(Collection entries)
######
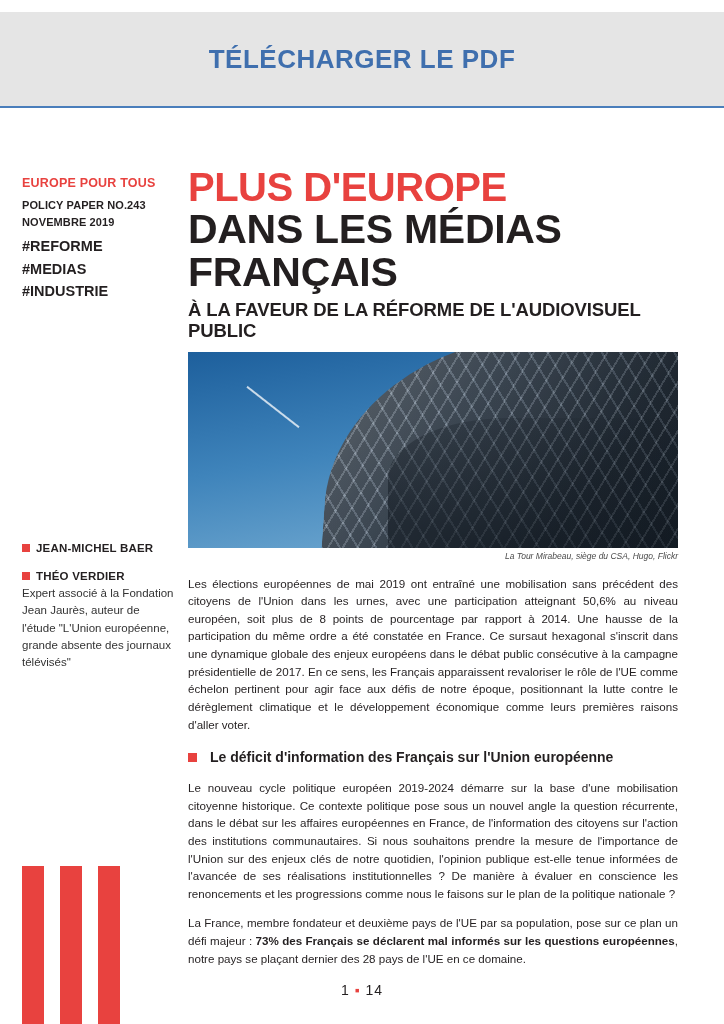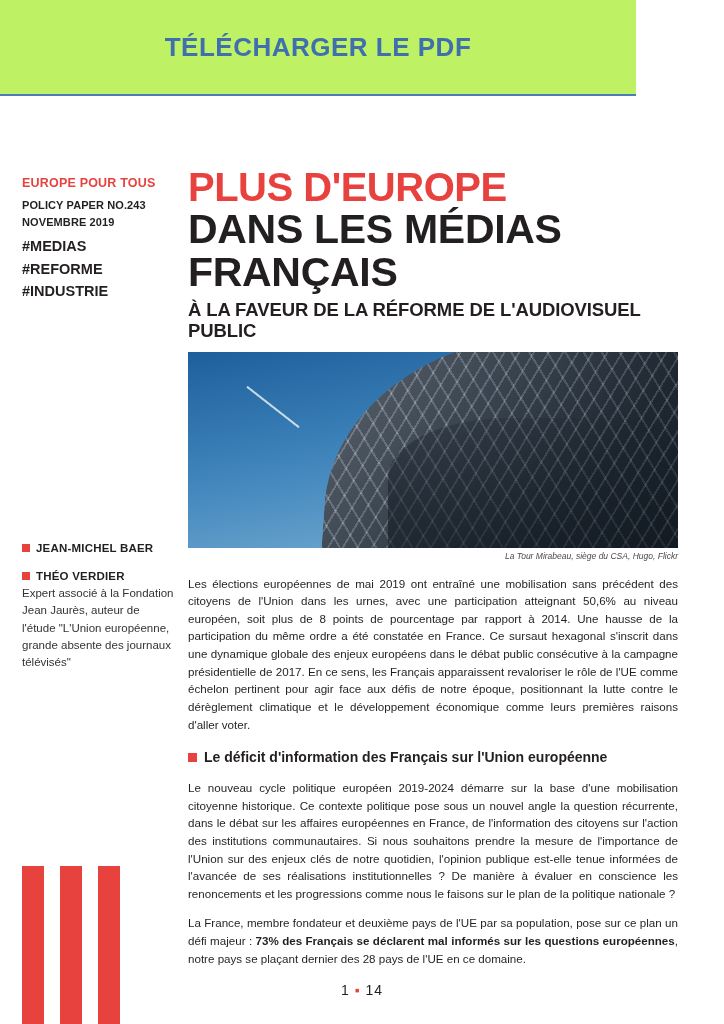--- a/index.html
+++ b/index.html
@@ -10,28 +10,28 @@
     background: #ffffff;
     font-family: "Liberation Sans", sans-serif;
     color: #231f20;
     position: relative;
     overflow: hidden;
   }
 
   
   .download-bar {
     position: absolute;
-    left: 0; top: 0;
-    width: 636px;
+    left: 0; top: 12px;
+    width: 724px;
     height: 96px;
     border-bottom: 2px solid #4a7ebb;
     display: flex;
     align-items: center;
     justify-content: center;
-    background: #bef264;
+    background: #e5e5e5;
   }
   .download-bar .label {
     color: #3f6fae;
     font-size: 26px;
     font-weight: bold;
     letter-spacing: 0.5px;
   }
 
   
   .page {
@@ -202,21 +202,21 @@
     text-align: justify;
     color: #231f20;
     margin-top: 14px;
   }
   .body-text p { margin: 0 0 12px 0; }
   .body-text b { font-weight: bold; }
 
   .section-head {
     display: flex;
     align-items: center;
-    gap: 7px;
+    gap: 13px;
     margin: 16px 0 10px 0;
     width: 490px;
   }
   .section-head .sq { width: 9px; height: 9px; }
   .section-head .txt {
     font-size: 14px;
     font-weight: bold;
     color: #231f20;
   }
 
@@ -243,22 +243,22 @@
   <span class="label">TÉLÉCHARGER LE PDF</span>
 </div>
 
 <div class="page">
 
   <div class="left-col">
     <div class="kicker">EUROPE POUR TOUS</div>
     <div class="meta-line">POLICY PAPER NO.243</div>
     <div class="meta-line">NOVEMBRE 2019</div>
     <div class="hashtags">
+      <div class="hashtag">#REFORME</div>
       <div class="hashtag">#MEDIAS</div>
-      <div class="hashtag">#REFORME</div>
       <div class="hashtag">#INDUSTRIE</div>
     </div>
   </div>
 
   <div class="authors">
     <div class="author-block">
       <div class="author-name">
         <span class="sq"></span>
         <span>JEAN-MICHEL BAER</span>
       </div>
######
■ **WHAT YOU SHOULD DO**: Print all entries exactly; skip the pictures.

■ **WRITTEN REPLY**:
--- a/index.html
+++ b/index.html
@@ -10,28 +10,28 @@
     background: #ffffff;
     font-family: "Liberation Sans", sans-serif;
     color: #231f20;
     position: relative;
     overflow: hidden;
   }
 
   
   .download-bar {
     position: absolute;
-    left: 0; top: 0;
-    width: 636px;
+    left: 0; top: 12px;
+    width: 724px;
     height: 96px;
     border-bottom: 2px solid #4a7ebb;
     display: flex;
     align-items: center;
     justify-content: center;
-    background: #bef264;
+    background: #e5e5e5;
   }
   .download-bar .label {
     color: #3f6fae;
     font-size: 26px;
     font-weight: bold;
     letter-spacing: 0.5px;
   }
 
   
   .page {
@@ -202,21 +202,21 @@
     text-align: justify;
     color: #231f20;
     margin-top: 14px;
   }
   .body-text p { margin: 0 0 12px 0; }
   .body-text b { font-weight: bold; }
 
   .section-head {
     display: flex;
     align-items: center;
-    gap: 7px;
+    gap: 13px;
     margin: 16px 0 10px 0;
     width: 490px;
   }
   .section-head .sq { width: 9px; height: 9px; }
   .section-head .txt {
     font-size: 14px;
     font-weight: bold;
     color: #231f20;
   }
 
@@ -243,22 +243,22 @@
   <span class="label">TÉLÉCHARGER LE PDF</span>
 </div>
 
 <div class="page">
 
   <div class="left-col">
     <div class="kicker">EUROPE POUR TOUS</div>
     <div class="meta-line">POLICY PAPER NO.243</div>
     <div class="meta-line">NOVEMBRE 2019</div>
     <div class="hashtags">
+      <div class="hashtag">#REFORME</div>
       <div class="hashtag">#MEDIAS</div>
-      <div class="hashtag">#REFORME</div>
       <div class="hashtag">#INDUSTRIE</div>
     </div>
   </div>
 
   <div class="authors">
     <div class="author-block">
       <div class="author-name">
         <span class="sq"></span>
         <span>JEAN-MICHEL BAER</span>
       </div>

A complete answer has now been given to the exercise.